My teacher played the piano and my class sang along. She read out loud to us, The Carrot Seed and Are You My Mother?
In all fairness, I do remember a pencil can in the middle of our communal table and echoing the words to a Dick and Jane book.
But mostly, I remember Green Trees. Yes, that’s right our playing field had a name. And I recall, vividly, a seesaw and running and playing tag.
Twenty years later, things were different.
My son’s kindergarten day ended at 3:00. He was not yet 5, but the first thing his teacher told me at his parent conference in November was, “He still wants to play.” She said this as if this was a bad thing and that something had to be done if my son was to succeed at all.
Being an NYU student who was majoring in education, I ignored her. Well, that’s not exactly true. I talked about her endlessly to anyone who would listen, wondering why someone who obviously knew nothing about children or education was allowed to teach.
The year before, when my son was 4, his teacher raved at our parent conference about how he had a glowing imagination. She reported that he could brilliantly story tell, recall details from stories he’d been told and had a flare for description. And most importantly, he had a twinkle in his eye and a smile on his face.
So you can imagine my surprise when his kindergarten teacher did not feel the same way about his development and wanted him to sit still longer and pay attention better.
This child of mine had learned to tie his shoes the previous summer while he was still 4; but when I showed up in April to help out in his classroom, his teacher looked at me, pointed to my son’s untied shoe laces and said, “It’s time he learn to tie his shoes.”
Why had my son played (pun intended) like he couldn’t tie his shoes throughout most of the year?
And what else had he pretended he couldn’t do?
According to Let the Kids Learn Through Play, a New York Times piece, academic teaching in kindergarten can backfire. It can cause unnecessary stress and spoil a child’s desire to learn.
Jay Giedd, a neuroscientist, spent his career studying how the human brain develops and says that most kids younger than 8 are better suited for exploration than they are for didactic explanation.
Formal education at an early age will not foster people who can discover and innovate; and in fact, may result in children earning lower grades than children who had the opportunity to learn through play.
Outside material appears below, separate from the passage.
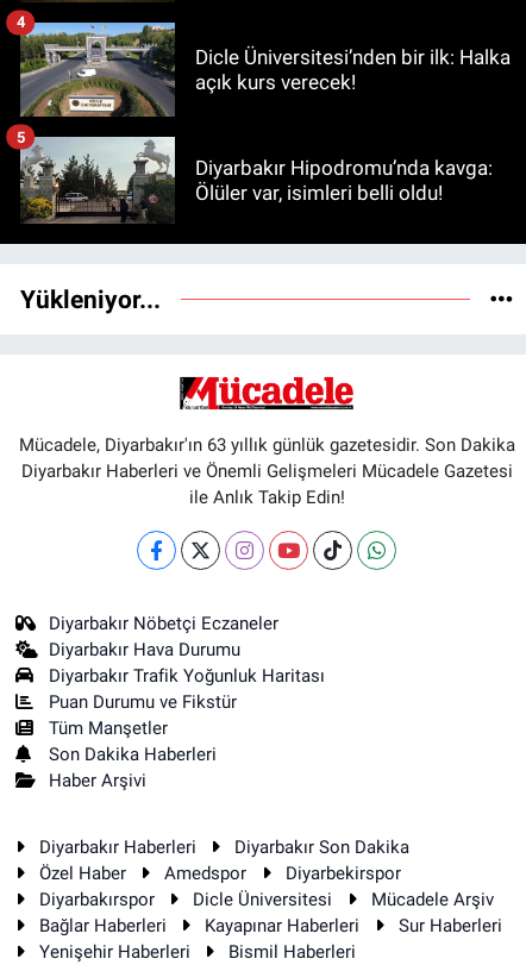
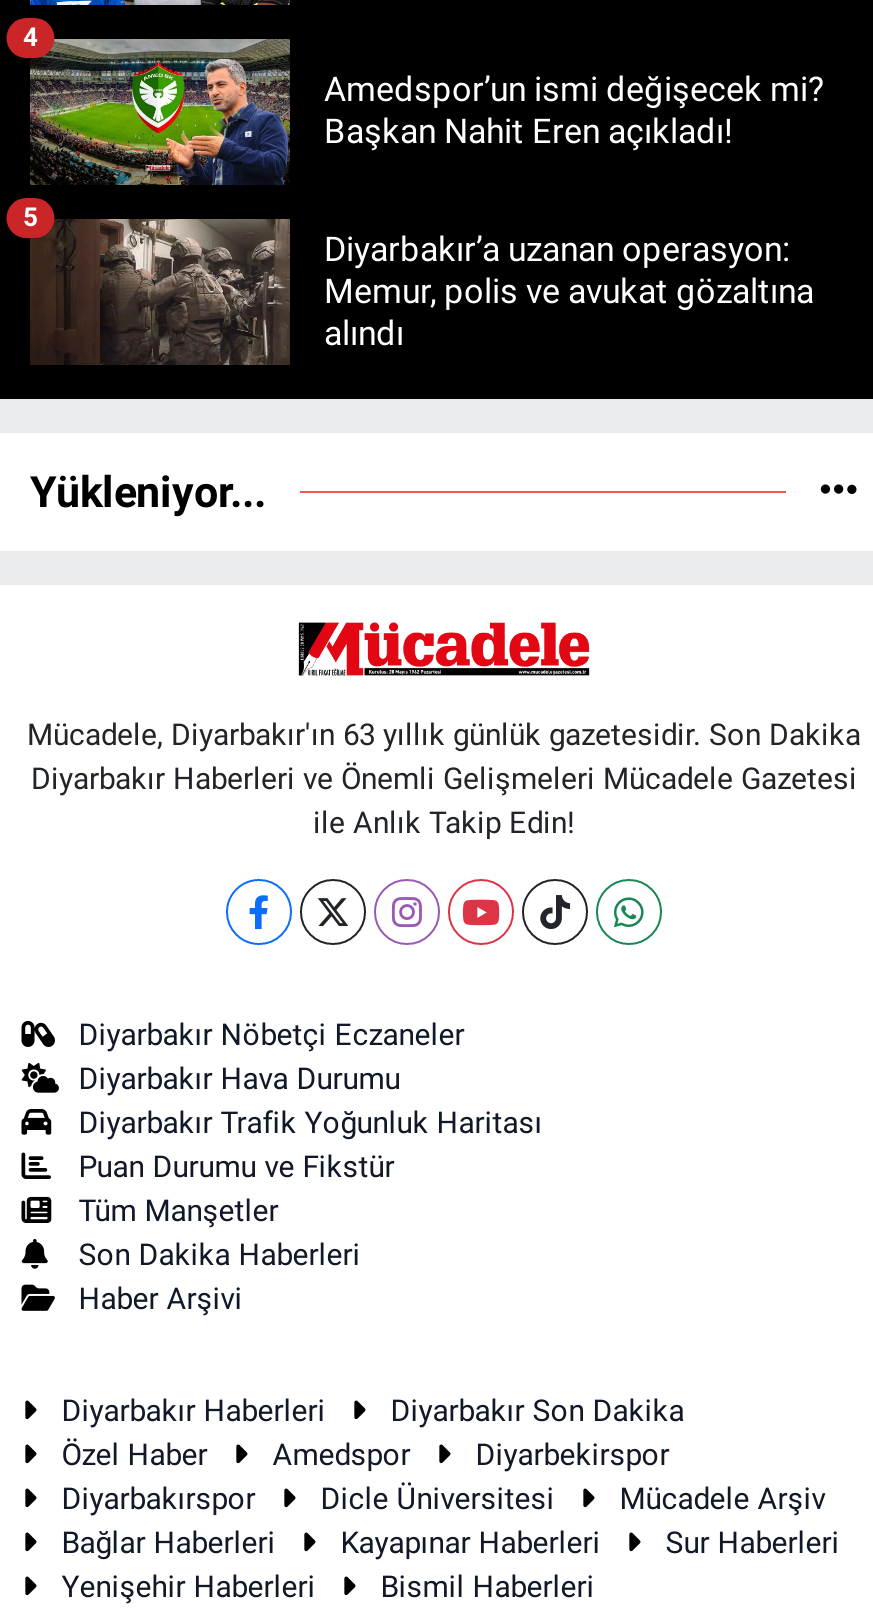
[17,21,511,125] [image] | Dicle Üniversitesi’nden bir ilk: Halka | açık kurs verecek! -> [30,38,824,184] [image] | Amedspor’un ismi değişecek mi? | Başkan Nahit Eren açıkladı!
[19,136,493,224] [image] | Diyarbakır Hipodromu’nda kavga: | Ölüler var, isimleri belli oldu! -> [30,218,814,364] [image] | Diyarbakır’a uzanan operasyon: | Memur, polis ve avukat gözaltına | alındı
My grandson is now learning to read and it’s as if this generation of teachers and educational policy makers still did not get the memo:
Children learn through play.
It is essential for their development, not to mention their happiness and overall well-being.
Great story Cory. We should send it out to all the schools. They can learn from it
Great insights, thanks. If an adult is not willing to go sit on the floor and play with them its very hard to connect with children at the ages you are mentioning. Its physical and there is a risk of getting your clothes dirty, but that is where the rewards are.